In den Mittagsstunden steht die Luft still. Du wagst kaum zu atmen. Der Sand wirft die Hitze zurück. Fünfundvierzig Grad im Schatten, wobei du dir aber viel Mühe machen musst, willst du mittags einen Schatten finden. Die Straßen sind menschenleer, die Fenster geschlossen und mit blauen Tüchern verhängt. Die Stadt sieht aus, als seien alle Bewohner geflüchtet. Auch das Schwimmbad ist geschlossen. Mensch und Tier haben sich verkrochen. Die Sonne quält unbarmherzig. Mittags wird nur geflüstert, gehaucht, gestöhnt, geseufzt. Die Menschen wirken müde und zerschlagen. Und dann bist du auch mit der Hitze allein, hast Zeit, darüber nachzudenken, unter welchen Qualen Stadt und Werk geschaffen wurden.
Am späten Nachmittag kommen deine Gastgeber und stehen wie auferstanden vor dir. Der Tag, der am frühen Morgen begonnen, am Mittag abgebrochen wurde, wird nun fortgesetzt.
Das ist auch der Arbeitsrhythmus in den heißen Tagen im Erdölkombinat. Der Direktor führt uns zu dem vor der Stadt gelegenen Werk, in dem von fünftausend Einwohnern eintausend arbeiten. Große weiße Tanks, die auf hohen Stahlbeinen stehen, leuchten in der Sonne. Hinter dem Werk ragt ein Wald von Bohrtürmen in den wolkenlosen Himmel. Aus einer Tiefe von achthundert bis zwölfhundert Metern wird das Ol hochgepumpt. In unterirdischen Leitungen strömt es in das Werk. Einer der Gräben ist aufgebrochen: Reparatur. Das Hauptleitungsrohr umgeben viele kleinere Rohre.
„Die Heizung für den Winter“, erklärt mir der Direktor. „Heut fünfundvierzig Grad plus – im Winter fünfundvierzig Grad minus!“ Er lacht, als lache er die Tücken der Natur aus. Schwarze, ölverschmierte Hände legen den kleineren Rohren einen neuen weißen Verband an, die Isolierung.
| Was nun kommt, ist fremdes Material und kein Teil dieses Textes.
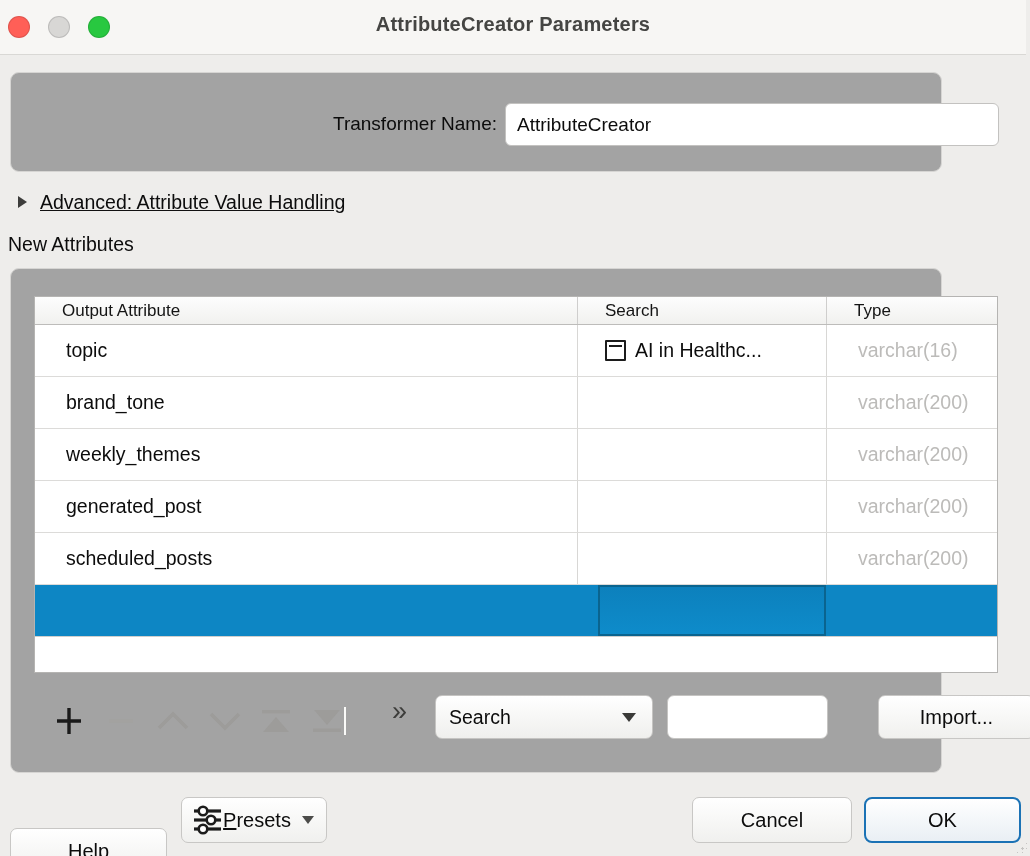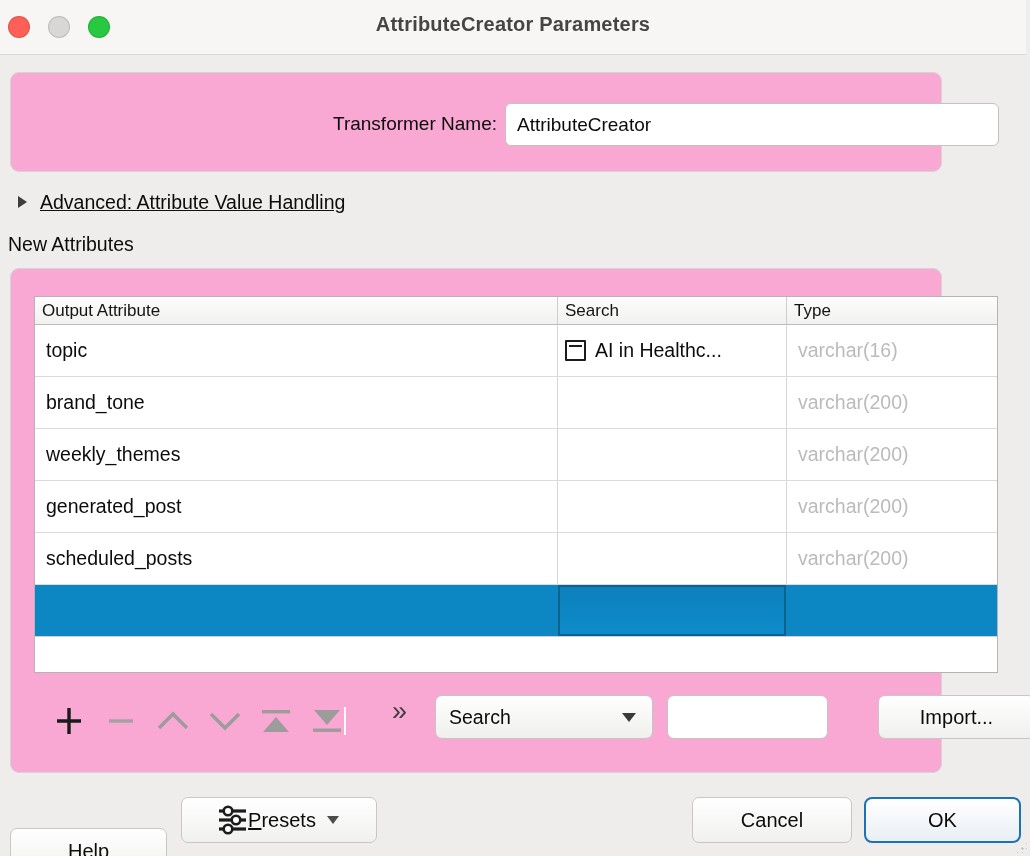--- a/index.html
+++ b/index.html
@@ -20,21 +20,21 @@
   .light.close { left:8px;  background:#ff5f57; }
   .light.min   { left:48px; background:#d8d7d5; }
   .light.zoom  { left:88px; background:#28c840; }
   .win-title {
     position:absolute; left:0; right:0; top:13px; text-align:center;
     font-size:20px; font-weight:bold; color:#454543; letter-spacing:0.2px;
   }
   
   .panel {
     position:absolute; left:10px; width:932px;
-    background:#f9a8d4; border:1px solid #d6d5d3; border-radius:9px;
+    background:#a3a3a3; border:1px solid #d6d5d3; border-radius:9px;
   }
   .panel.name-panel  { top:72px;  height:100px; }
   .panel.table-panel { top:268px; height:505px; }
   
   .tn-label {
     position:absolute; left:0; top:40px; width:486px; text-align:right;
     font-size:19px; color:#0c0c0c;
   }
   .tn-input {
     position:absolute; left:494px; top:30px; width:494px; height:43px;
@@ -51,21 +51,21 @@
   }
   .advanced-label { font-size:19.5px; color:#0c0c0c; }
   .section-title { position:absolute; left:8px; top:233px; font-size:19.5px; color:#0c0c0c; }
   
   .grid {
     position:absolute; left:23px; top:27px; width:964px; height:377px;
     background:#ffffff; border:1px solid #b5b4b2; overflow:hidden;
   }
   .thead { display:flex; height:28px; background:linear-gradient(180deg,#fdfdfd,#f1f1ef); border-bottom:1px solid #bdbcba; }
   .thead .hcell { font-size:17px; color:#141414; padding-left:7px; line-height:27px; }
-  .hcell, .cell { overflow:hidden; white-space:nowrap; }
+  .hcell, .cell { overflow:hidden; white-space:nowrap;margin-left:20px; }
   .c1 { width:523px; border-right:1px solid #cfcecd; }
   .c2 { width:229px; border-right:1px solid #cfcecd; }
   .c3 { flex:1; }
   .trow { display:flex; height:52px; border-bottom:1px solid #dcdbd9; background:#fff; }
   .trow .cell { font-size:19.5px; line-height:51px; padding-left:11px; color:#0c0c0c; }
   .trow .cell.c1, .trow .cell.c2 { border-right:1px solid #d8d7d5; }
   .cell.c2 { display:flex; align-items:center; padding-left:7px; gap:9px; }
   .cell.c3.muted { color:#bcbbb9; }
   .val-icon { display:inline-block; width:21px; height:21px; border:2px solid #1c1c1c; border-radius:1px; position:relative; background:#fff; flex:0 0 auto; }
   .val-icon::after { content:""; position:absolute; left:2px; right:2px; top:3px; height:2px; background:#1c1c1c; }
@@ -95,21 +95,21 @@
   .btn {
     background:linear-gradient(180deg,#ffffff,#f0f0ee);
     border:1px solid #c8c7c5; border-radius:7px;
     font-family:inherit; font-size:20px; color:#0c0c0c;
     display:flex; align-items:center; justify-content:center; cursor:default;
   }
   .import-btn { position:absolute; left:831px; top:426px; width:157px; height:44px;margin-left:36px; }
   
   .footer-btn { position:absolute; top:797px; height:46px; }
   .help-btn    { left:10px;  width:157px;margin-top:31px; }
-  .presets-btn { left:181px; width:196px; gap:2px; }
+  .presets-btn { left:181px; width:146px; gap:2px; }
   .cancel-btn  { left:692px; width:160px; }
   .ok-btn      { left:864px; width:157px; border:2.5px solid #1b72b5; border-radius:8px;
                  background:linear-gradient(180deg,#ffffff,#e9eff4); }
   .mnemonic::first-letter { text-decoration:underline; }
   .presets-caret { width:0; height:0; border-left:6px solid transparent; border-right:6px solid transparent; border-top:8px solid #4c4c4a; margin-left:9px; }
   .grip { position:absolute; right:3px; bottom:3px; width:12px; height:12px;
     background-image:radial-gradient(#c6c5c3 1.2px, transparent 1.3px);
     background-size:5px 5px; clip-path:polygon(100% 0, 100% 100%, 0 100%); }
 </style>
 </head>

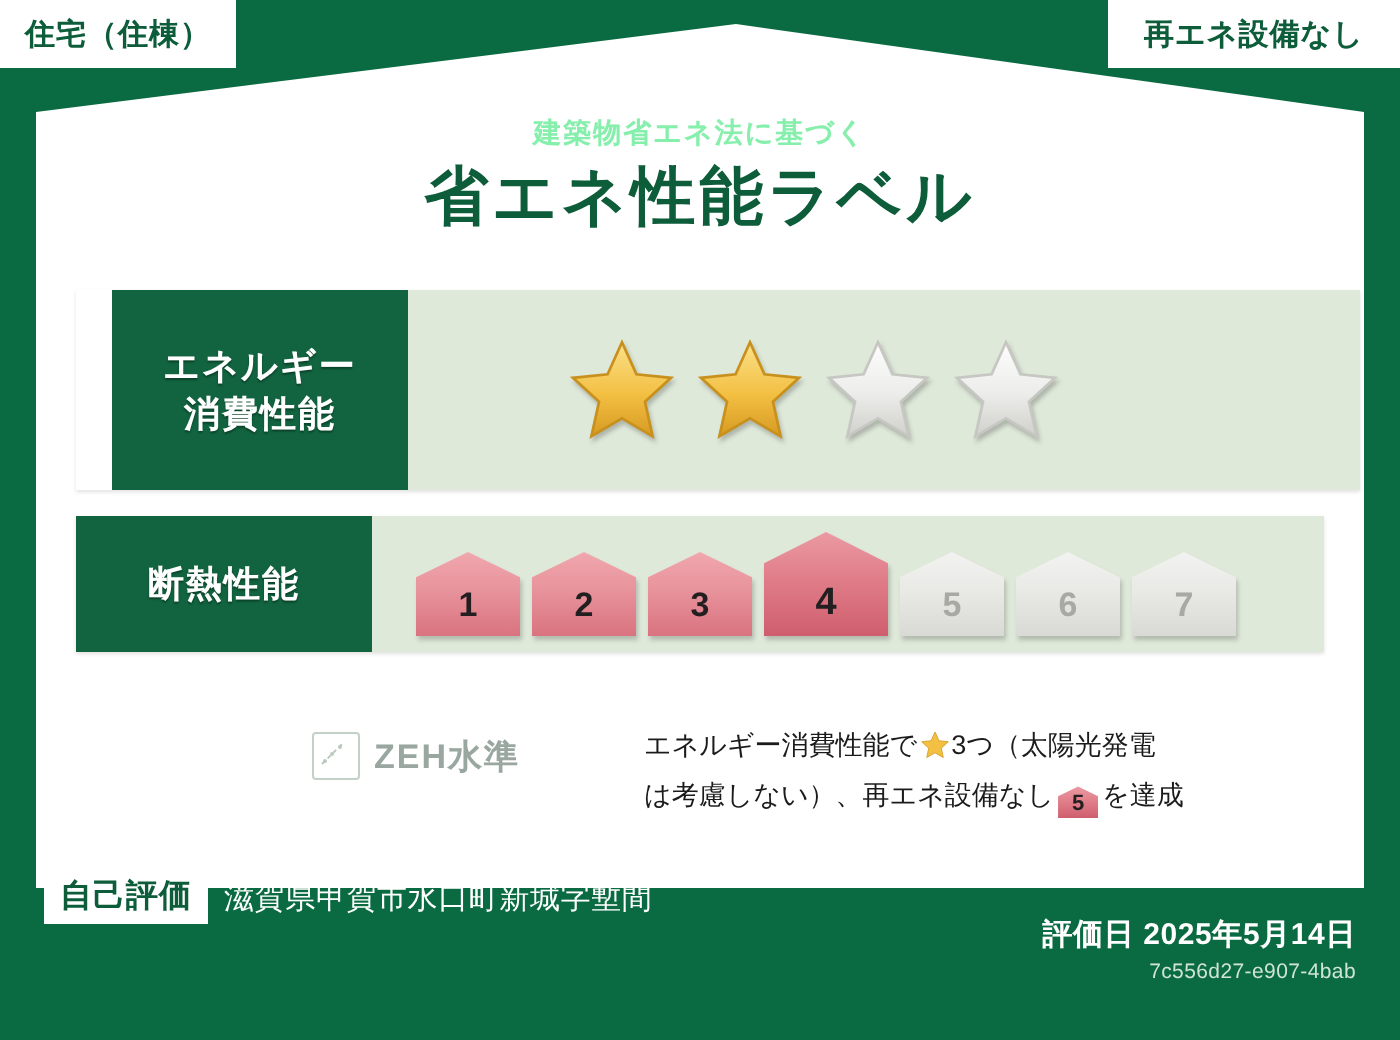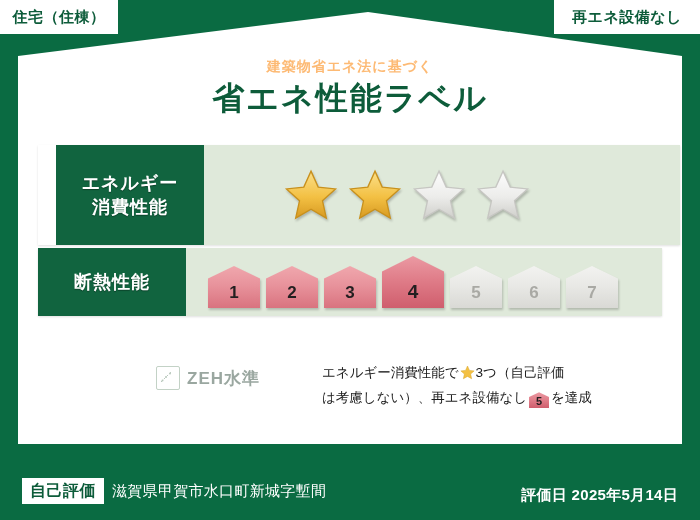--- a/index.html
+++ b/index.html
@@ -39,36 +39,36 @@
     z-index:6;
   }
   .tab-left{left:0;top:0;width:118px;height:34px;font-size:15px;}
   .tab-right{right:0;top:0;width:146px;height:34px;font-size:15px;}
 
   
   .title-wrap{
     position:absolute;left:0;top:58px;width:700px;text-align:center;z-index:5;
   }
   .title-sub{
-    color:#fdba74;font-size:14px;font-weight:700;letter-spacing:1px;
+    color:#86efac;font-size:14px;font-weight:700;letter-spacing:1px;
     line-height:1.2;margin-bottom:5px;
   }
   .title-main{
     color:#0d5c3a;font-size:32px;font-weight:700;letter-spacing:2px;
     line-height:1.15;
   }
 
   
   .row{
     position:absolute;left:38px;width:624px;height:100px;z-index:5;
     display:flex;align-items:stretch;
     box-shadow:0 1px 2px rgba(0,0,0,.12);
   }
   #row-energy{top:145px;height:100px;padding-left:18px;}
-  #row-insul{top:248px;height:68px;}
+  #row-insul{top:258px;height:68px;}
 
   .row-label{
     width:148px;flex:0 0 148px;
     background:#11643f;
     color:#ffffff;
     display:flex;align-items:center;justify-content:center;
     text-align:center;
     font-weight:700;font-size:18px;line-height:1.35;
     letter-spacing:1px;
     text-shadow:0 1px 1px rgba(0,0,0,.35);
@@ -146,21 +146,21 @@
     position:absolute;inset:0;
     background:linear-gradient(180deg,#eb9aa3 0%,#e07d89 50%,#cf5e6d 100%);
     clip-path:polygon(50% 0, 100% 30%, 100% 100%, 0 100%, 0 30%);
     -webkit-clip-path:polygon(50% 0, 100% 30%, 100% 100%, 0 100%, 0 30%);
   }
   .desc .inline-badge span{position:relative;z-index:2;}
 
   
   .footer{
     position:absolute;left:0;bottom:0;width:700px;height:68px;z-index:5;
-    display:flex;align-items:flex-end;
+    display:flex;align-items:flex-start;
     color:#ffffff;
   }
   .footer-left{display:flex;align-items:center;margin-left:22px;}
   .selfeval{
     background:#ffffff;color:#0d5c3a;font-weight:700;font-size:16px;
     padding:3px 8px;letter-spacing:.5px;line-height:1.25;
   }
   .address{margin-left:8px;font-size:15px;color:#ffffff;letter-spacing:.3px;}
   .footer-right{
     margin-left:auto;margin-right:22px;text-align:right;line-height:1.2;margin-top:23px;
@@ -295,31 +295,32 @@
           <circle cx="7" cy="8" r="1" fill="#b9c9bd"></circle>
           <circle cx="11" cy="4.5" r="1" fill="#b9c9bd"></circle>
         </svg>
       </span>
       <span class="zeh-text">ZEH水準</span>
     </div>
     <div class="desc">
       <span>エネルギー消費性能で</span><span class="inline-star">
         <svg width="15" height="15" viewBox="0 0 24 24" aria-hidden="true">
           <polygon points="12,1.6 15.1,8.6 22.6,9.4 17,14.5 18.6,22 12,18.2 5.4,22 7,14.5 1.4,9.4 8.9,8.6" fill="#f3c043" stroke="#d9a62c" stroke-width="0.8"></polygon>
-        </svg></span><span>3つ（自己評価</span><br>
+        </svg></span><span>3つ（太陽光発電</span><br>
       <span>は考慮しない）、再エネ設備なし</span><span class="inline-badge">
         <span class="bshape"></span><span>5</span></span><span>を達成</span>
     </div>
   </div>
 
   <div class="footer">
     <div class="footer-left">
       <span class="selfeval">自己評価</span>
       <span class="address">滋賀県甲賀市水口町新城字塹間</span>
     </div>
     <div class="footer-right">
       <div class="evaldate">
         <span>評価日</span>
         <span>2025年5月14日</span>
       </div>
+      <div class="uuid">7c556d27-e907-4bab</div>
     </div>
   </div>
 </div>
 
 </body></html>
Ein gutes, sonnverbranntes Jungengesicht sieht mich an.
Ich frage, wie alt er ist.
„Siebzehn!“
Und wie viel er verdient.
„Vierhundertfünfzig Tughrik.“
Was er mit dem Geld macht.
„Mein Vater schafft es auf die Sparkasse!“
Worauf er spart.
„Auf eine JAWA!“ Mir war schon aufgefallen, dass dieses rotfarbige tschechoslowakische Motorrad auch hier in der Gobi eine Heimat gefunden hat.
Vierhundertfünfzig Tughrik sind viel Geld. Dafür kann man sich ein Radio „Staßfurt“ kaufen. Neunhundert kostet ein Moped aus unserem Suhl; drei ein paar Socken; fünfundsiebzig ein Gewehr; neunzig ein Paar Stiefel. Für einen Trockenrasierapparat, Schweizer Fabrikat, zahlt man fünfundachtzig Tughrik.
Im Schaltraum des Elektrizitätswerks bedient eine Frau Hebel und Knöpfchen, überwacht Diagrammschreiber und Messuhren, sitzt an einem Pult und notiert Zahlen. Von ihrer Arbeit ist nichts Außergewöhnliches zu berichten. Der Schaltraum sieht aus wie alle Schalträume. Doch die Frau lässt uns nicht gehen, ohne uns vor die Tür geführt zu haben.